START Data
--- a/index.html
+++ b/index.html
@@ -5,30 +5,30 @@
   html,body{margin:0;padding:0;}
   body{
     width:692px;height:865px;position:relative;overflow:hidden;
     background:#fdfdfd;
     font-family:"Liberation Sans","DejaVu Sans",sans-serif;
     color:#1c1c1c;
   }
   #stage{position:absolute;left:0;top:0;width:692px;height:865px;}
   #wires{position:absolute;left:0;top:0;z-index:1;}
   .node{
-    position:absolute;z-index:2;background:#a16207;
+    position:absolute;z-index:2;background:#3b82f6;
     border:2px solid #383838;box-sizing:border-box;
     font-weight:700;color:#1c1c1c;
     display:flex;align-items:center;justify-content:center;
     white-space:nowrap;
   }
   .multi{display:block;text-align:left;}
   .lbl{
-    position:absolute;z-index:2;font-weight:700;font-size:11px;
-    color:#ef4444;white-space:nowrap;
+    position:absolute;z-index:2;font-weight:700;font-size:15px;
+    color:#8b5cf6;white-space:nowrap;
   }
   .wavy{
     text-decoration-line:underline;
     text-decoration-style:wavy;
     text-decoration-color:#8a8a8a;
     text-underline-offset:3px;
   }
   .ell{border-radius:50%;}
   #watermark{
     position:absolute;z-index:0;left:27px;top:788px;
END Data
START Data
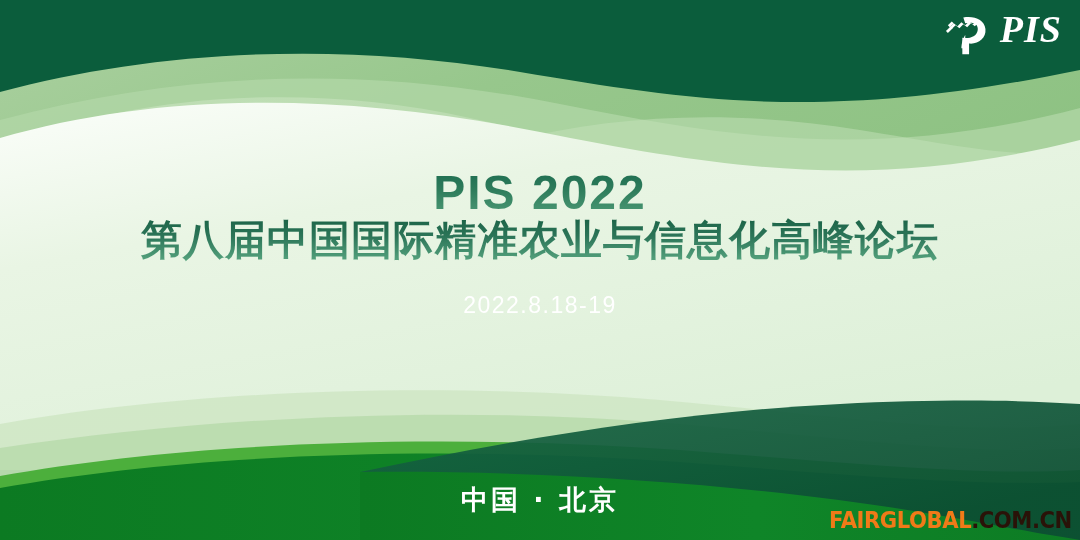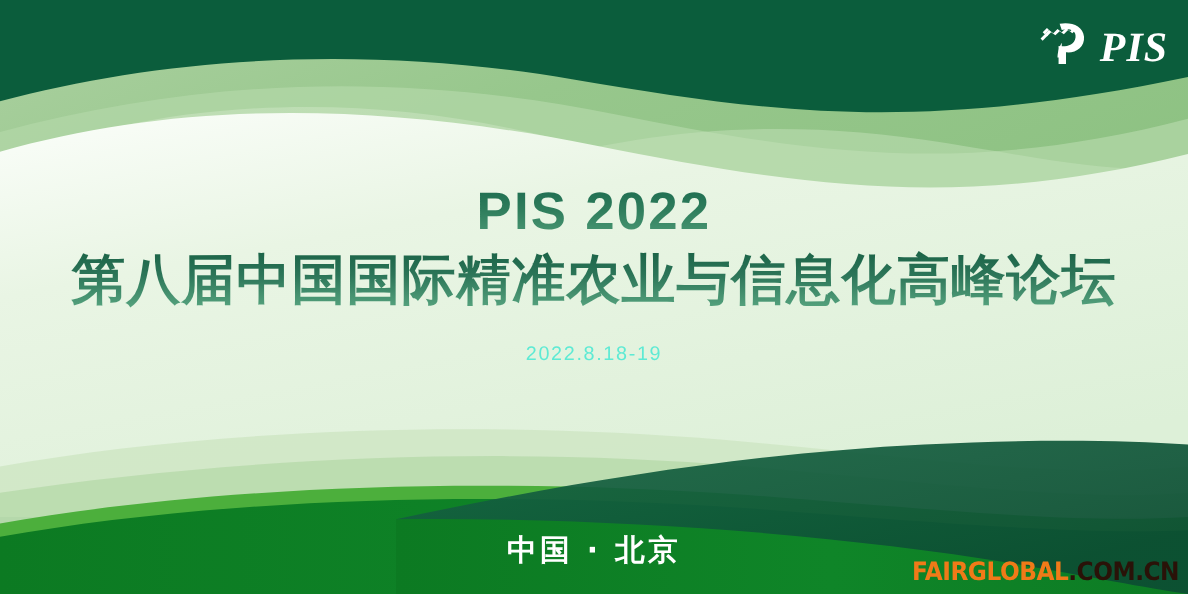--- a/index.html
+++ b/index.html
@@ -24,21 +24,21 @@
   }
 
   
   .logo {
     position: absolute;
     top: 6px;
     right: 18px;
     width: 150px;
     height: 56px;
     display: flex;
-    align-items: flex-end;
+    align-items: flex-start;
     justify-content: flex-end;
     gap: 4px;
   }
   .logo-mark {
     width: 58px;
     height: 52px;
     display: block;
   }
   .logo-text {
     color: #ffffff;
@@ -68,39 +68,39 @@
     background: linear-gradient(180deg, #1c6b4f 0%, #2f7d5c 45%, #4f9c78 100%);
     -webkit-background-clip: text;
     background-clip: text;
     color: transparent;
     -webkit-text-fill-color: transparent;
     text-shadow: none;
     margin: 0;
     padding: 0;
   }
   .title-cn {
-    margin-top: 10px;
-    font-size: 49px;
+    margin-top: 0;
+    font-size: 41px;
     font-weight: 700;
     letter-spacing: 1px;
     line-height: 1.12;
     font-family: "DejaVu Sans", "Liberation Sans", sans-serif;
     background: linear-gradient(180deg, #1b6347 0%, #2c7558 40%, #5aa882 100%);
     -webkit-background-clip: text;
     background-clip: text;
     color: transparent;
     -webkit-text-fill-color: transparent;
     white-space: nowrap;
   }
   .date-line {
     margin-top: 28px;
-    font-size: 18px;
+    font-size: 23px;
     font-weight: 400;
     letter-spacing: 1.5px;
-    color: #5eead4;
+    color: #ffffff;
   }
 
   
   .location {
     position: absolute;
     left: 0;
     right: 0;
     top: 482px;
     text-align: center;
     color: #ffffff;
END Data
START Data
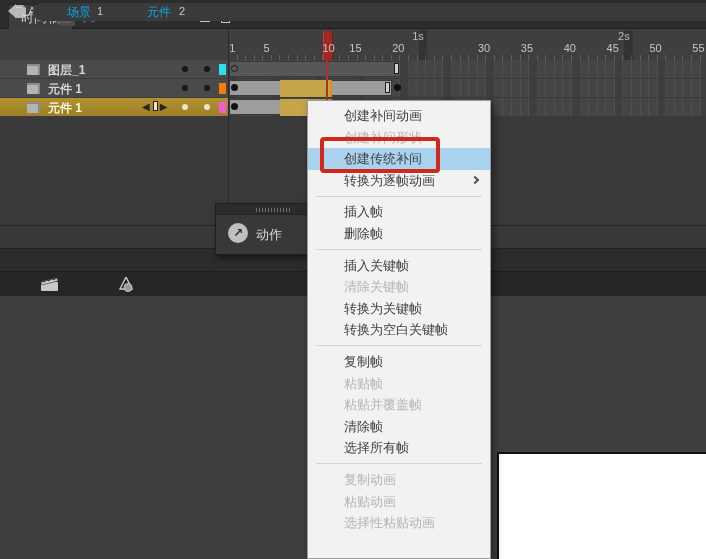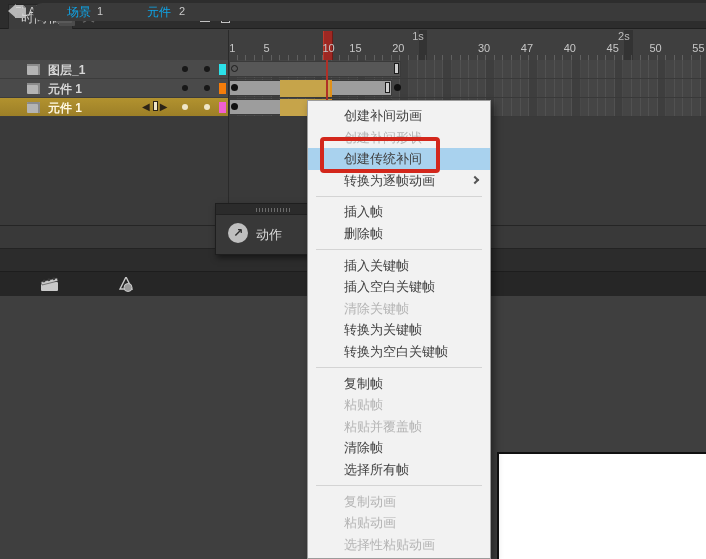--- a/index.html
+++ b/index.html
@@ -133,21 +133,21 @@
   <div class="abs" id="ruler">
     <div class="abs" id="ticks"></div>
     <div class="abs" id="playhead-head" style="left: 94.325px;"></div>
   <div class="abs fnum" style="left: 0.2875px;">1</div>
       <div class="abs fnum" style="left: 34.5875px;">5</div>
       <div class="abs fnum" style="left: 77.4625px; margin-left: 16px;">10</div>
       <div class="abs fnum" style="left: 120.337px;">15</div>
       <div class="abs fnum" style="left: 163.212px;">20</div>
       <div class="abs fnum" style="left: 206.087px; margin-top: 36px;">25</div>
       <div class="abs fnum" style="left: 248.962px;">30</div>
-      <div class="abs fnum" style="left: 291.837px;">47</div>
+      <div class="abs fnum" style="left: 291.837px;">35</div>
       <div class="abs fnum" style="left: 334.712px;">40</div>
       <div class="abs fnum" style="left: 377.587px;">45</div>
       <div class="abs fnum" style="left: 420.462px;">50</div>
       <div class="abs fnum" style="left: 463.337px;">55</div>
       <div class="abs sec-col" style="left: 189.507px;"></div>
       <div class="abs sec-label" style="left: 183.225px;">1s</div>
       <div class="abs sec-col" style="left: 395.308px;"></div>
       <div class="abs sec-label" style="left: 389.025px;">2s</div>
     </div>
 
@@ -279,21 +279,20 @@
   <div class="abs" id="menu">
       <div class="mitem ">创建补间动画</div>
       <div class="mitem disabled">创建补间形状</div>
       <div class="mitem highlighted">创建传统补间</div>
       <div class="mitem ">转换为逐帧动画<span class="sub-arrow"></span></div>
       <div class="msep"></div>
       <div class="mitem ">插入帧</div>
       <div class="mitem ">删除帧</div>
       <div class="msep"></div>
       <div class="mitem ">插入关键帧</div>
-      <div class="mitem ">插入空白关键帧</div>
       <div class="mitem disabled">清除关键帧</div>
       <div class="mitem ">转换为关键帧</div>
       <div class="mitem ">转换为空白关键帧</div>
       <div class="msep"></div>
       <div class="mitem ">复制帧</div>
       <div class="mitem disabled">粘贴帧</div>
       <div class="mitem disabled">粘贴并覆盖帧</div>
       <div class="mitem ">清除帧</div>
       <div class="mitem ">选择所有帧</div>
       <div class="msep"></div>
END Data
▸ **Prompt**
Say, as a number only, how many lines of the data contain "disabled".

▸ **Solution for this exercise**
4